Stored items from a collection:
•••

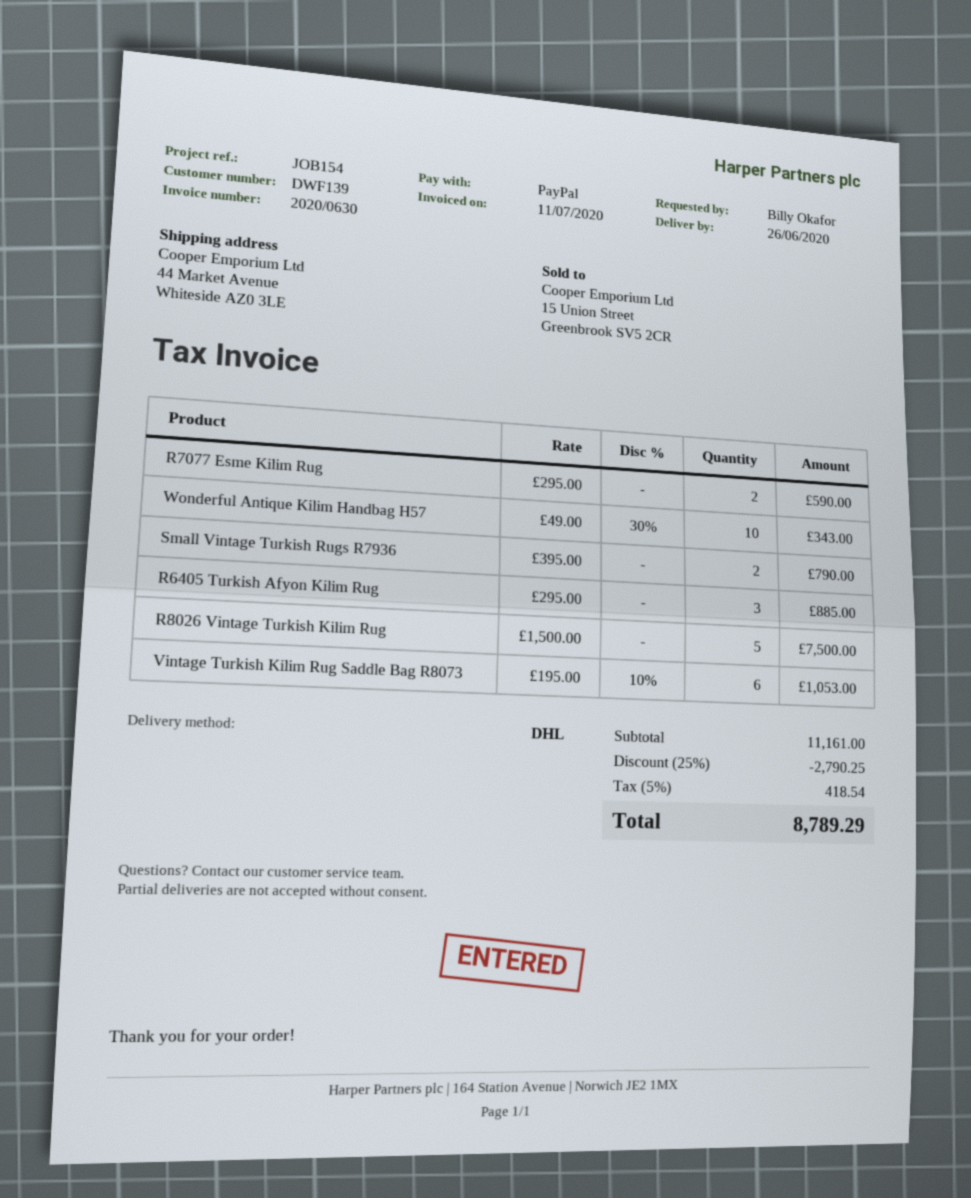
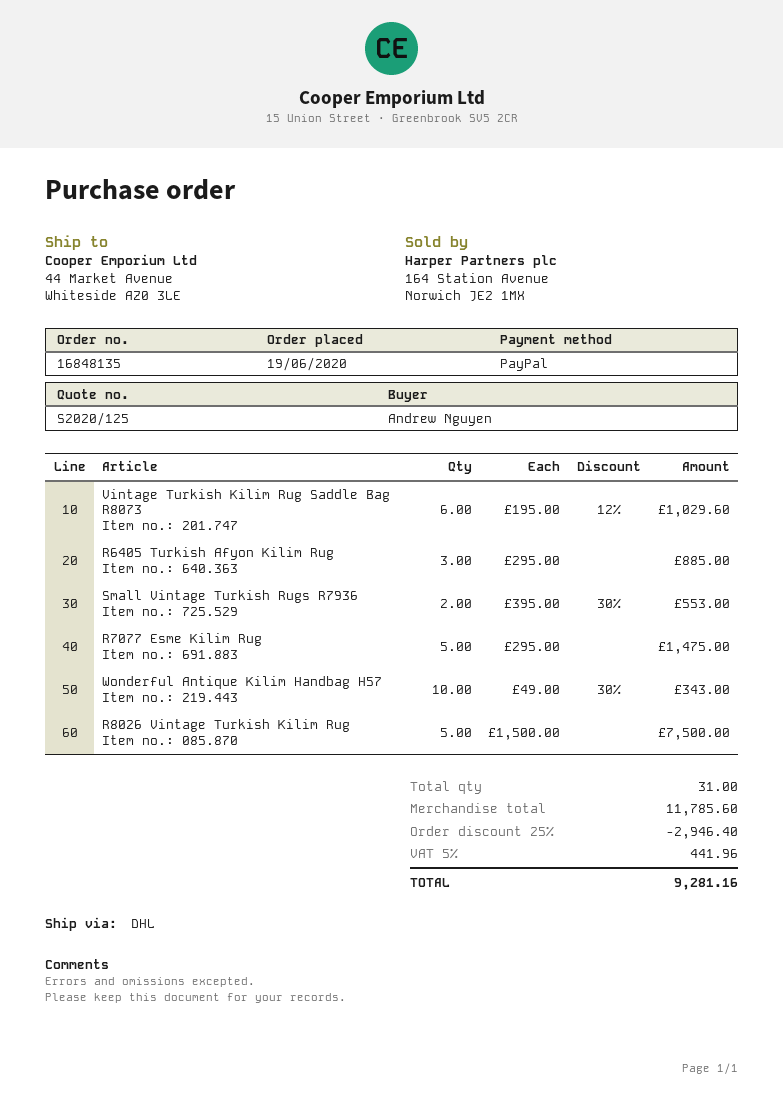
ordered by: Billy Okafor -> Andrew Nguyen
R7077 Esme Kilim Rug: 2 x 295.00 = 590.00 -> 5 x 295.00 = 1475.00
Small Vintage Turkish Rugs R7936: 2 x 395.00 = 790.00 -> 2 x 395.00 - 30% = 553.00
Vintage Turkish Kilim Rug Saddle Bag R8073: 6 x 195.00 - 10% = 1053.00 -> 6 x 195.00 - 12% = 1029.60
subtotal: 11161.00 -> 11785.60
discount: 25% = 2790.25 -> 25% = 2946.40
tax: 5% = 418.54 -> 5% = 441.96
total: 8789.29 -> 9281.16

•••

EXERCISE: Exactly the lines from the one containing "R7077 Esme Kilim" through the final line above, and only those, should be given again.

ANSWER SECTION:
R7077 Esme Kilim Rug: 2 x 295.00 = 590.00 -> 5 x 295.00 = 1475.00
Small Vintage Turkish Rugs R7936: 2 x 395.00 = 790.00 -> 2 x 395.00 - 30% = 553.00
Vintage Turkish Kilim Rug Saddle Bag R8073: 6 x 195.00 - 10% = 1053.00 -> 6 x 195.00 - 12% = 1029.60
subtotal: 11161.00 -> 11785.60
discount: 25% = 2790.25 -> 25% = 2946.40
tax: 5% = 418.54 -> 5% = 441.96
total: 8789.29 -> 9281.16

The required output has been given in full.